— Problem to work on —
Make an exact copy of all the entries, with the pictures left out.

— Data provided —
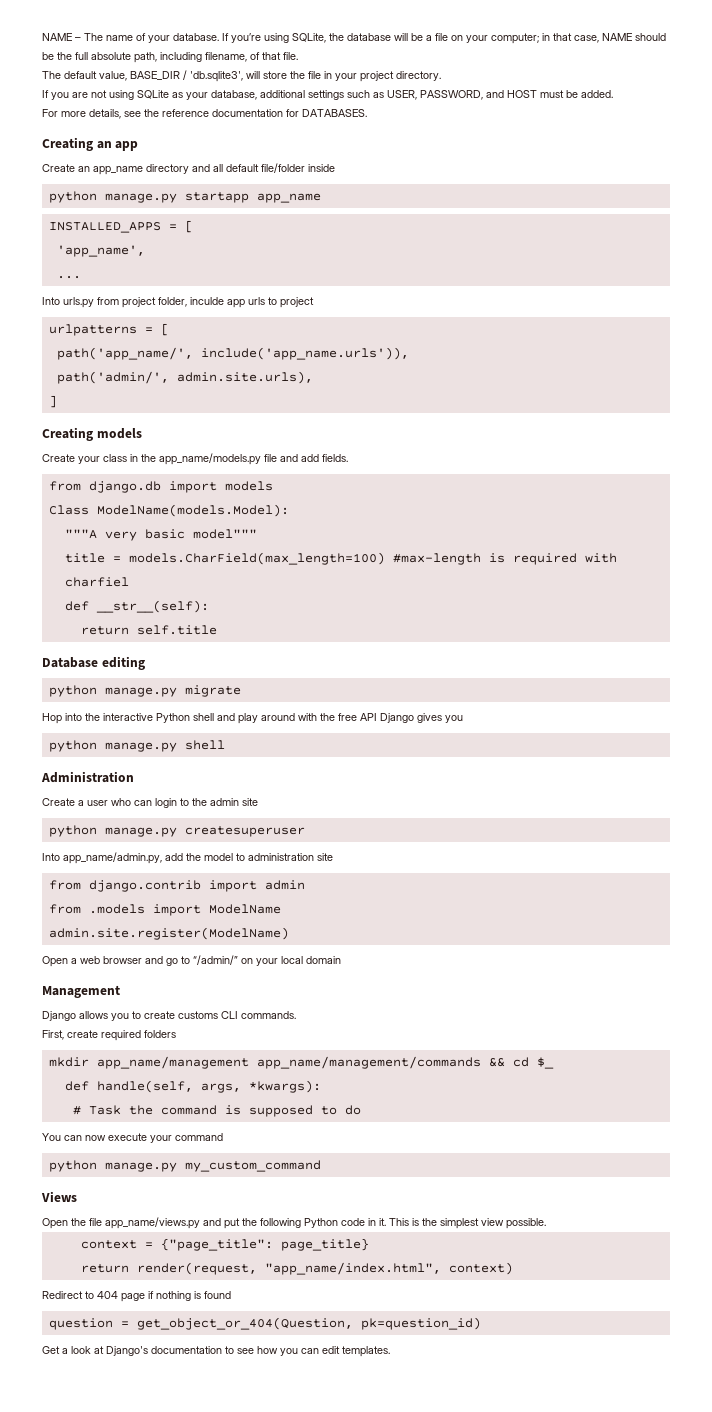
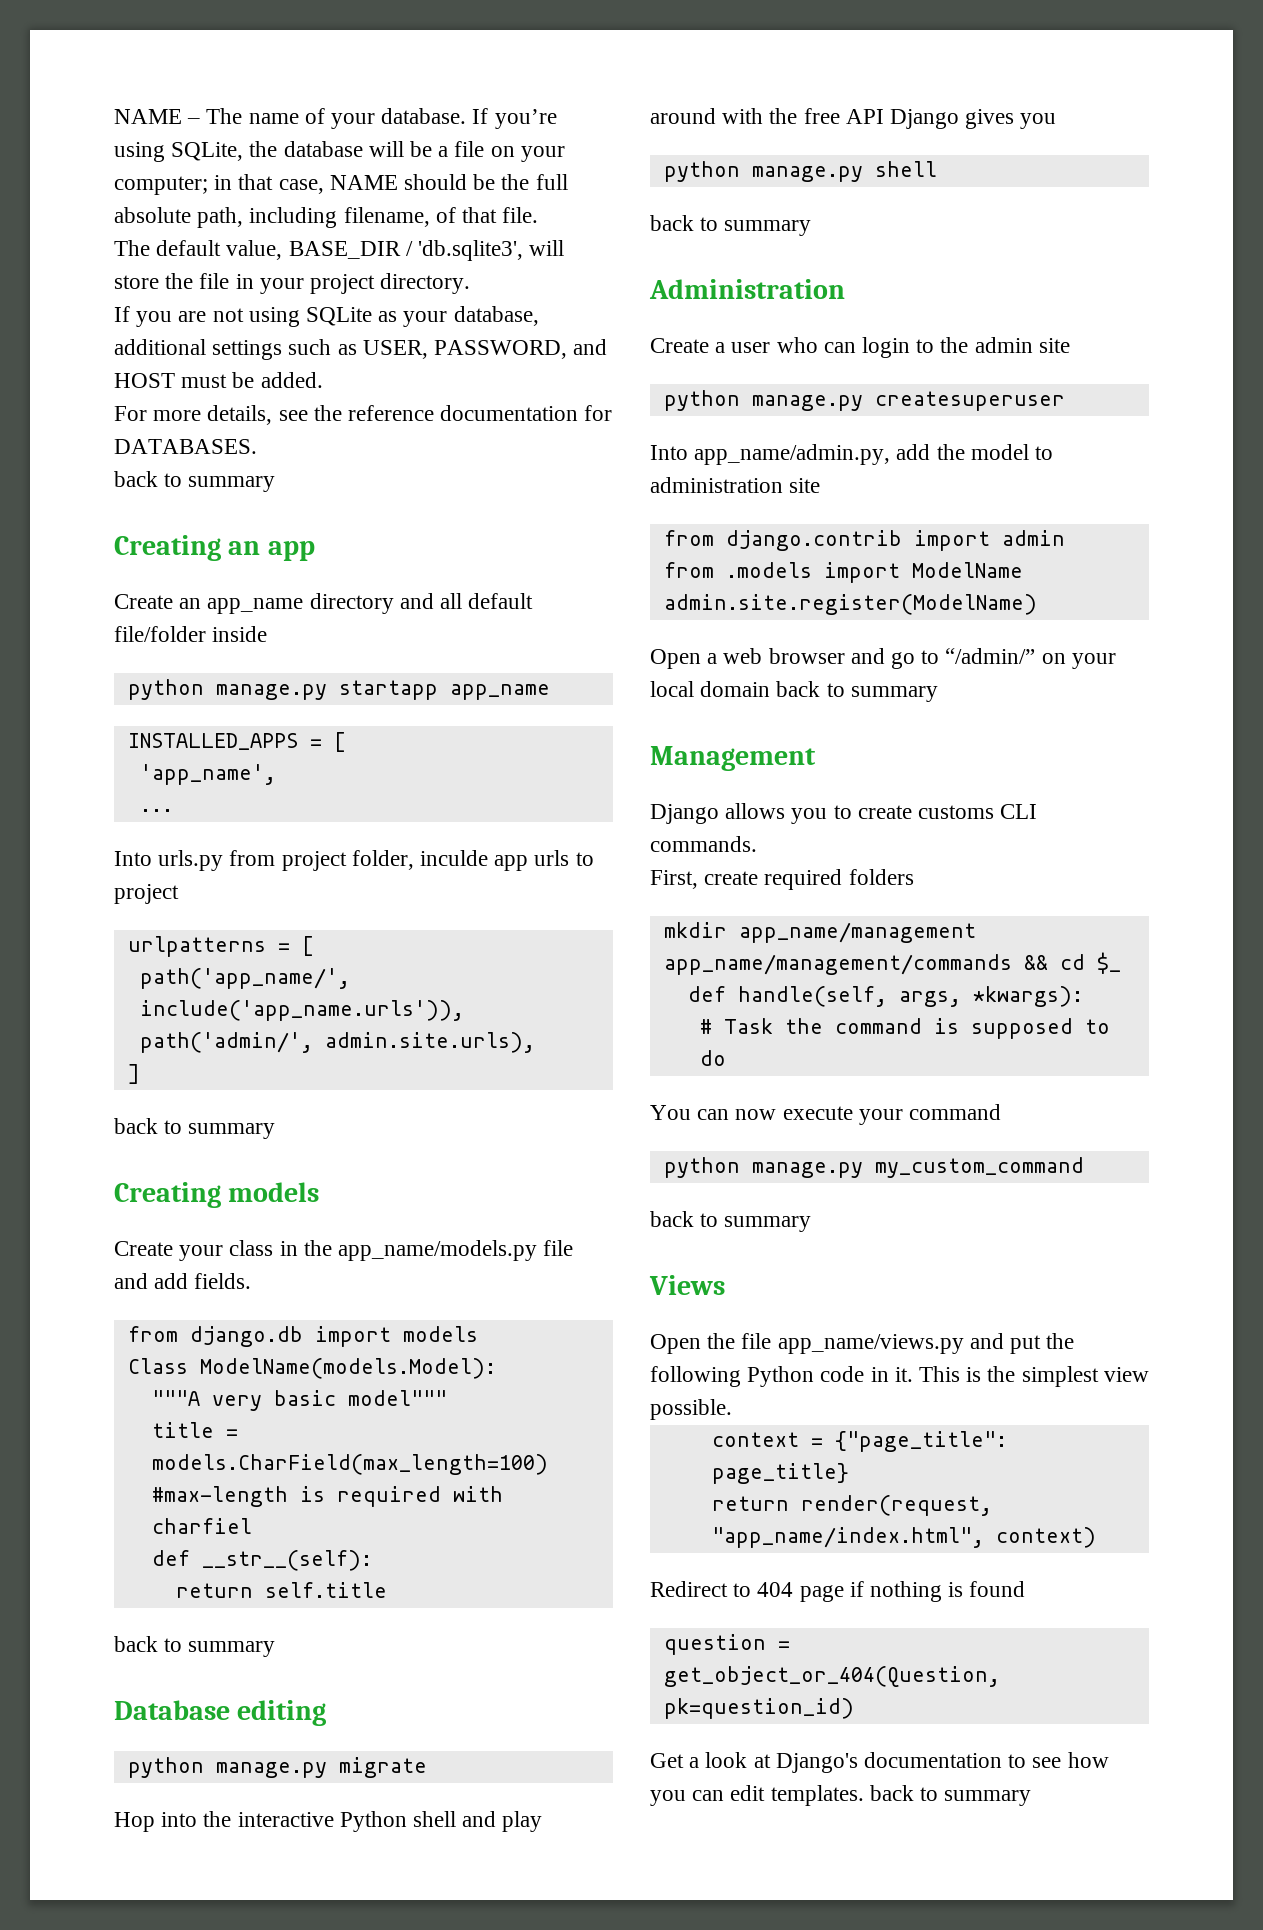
(367, 113) none -> [114,471,276,492] // back to summary
(57, 401) none -> [114,1118,276,1139] // back to summary
(217, 630) none -> [114,1636,276,1657] // back to summary
(225, 745) none -> [650,215,812,236] // back to summary
(341, 960) none -> [776,681,938,702] back to summary
(321, 1166) none -> [650,1211,812,1232] // back to summary
(390, 1351) none -> [869,1785,1032,1806] back to summary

— Response for this exercise —
(367, 113) none -> [114,471,276,492] // back to summary
(57, 401) none -> [114,1118,276,1139] // back to summary
(217, 630) none -> [114,1636,276,1657] // back to summary
(225, 745) none -> [650,215,812,236] // back to summary
(341, 960) none -> [776,681,938,702] back to summary
(321, 1166) none -> [650,1211,812,1232] // back to summary
(390, 1351) none -> [869,1785,1032,1806] back to summary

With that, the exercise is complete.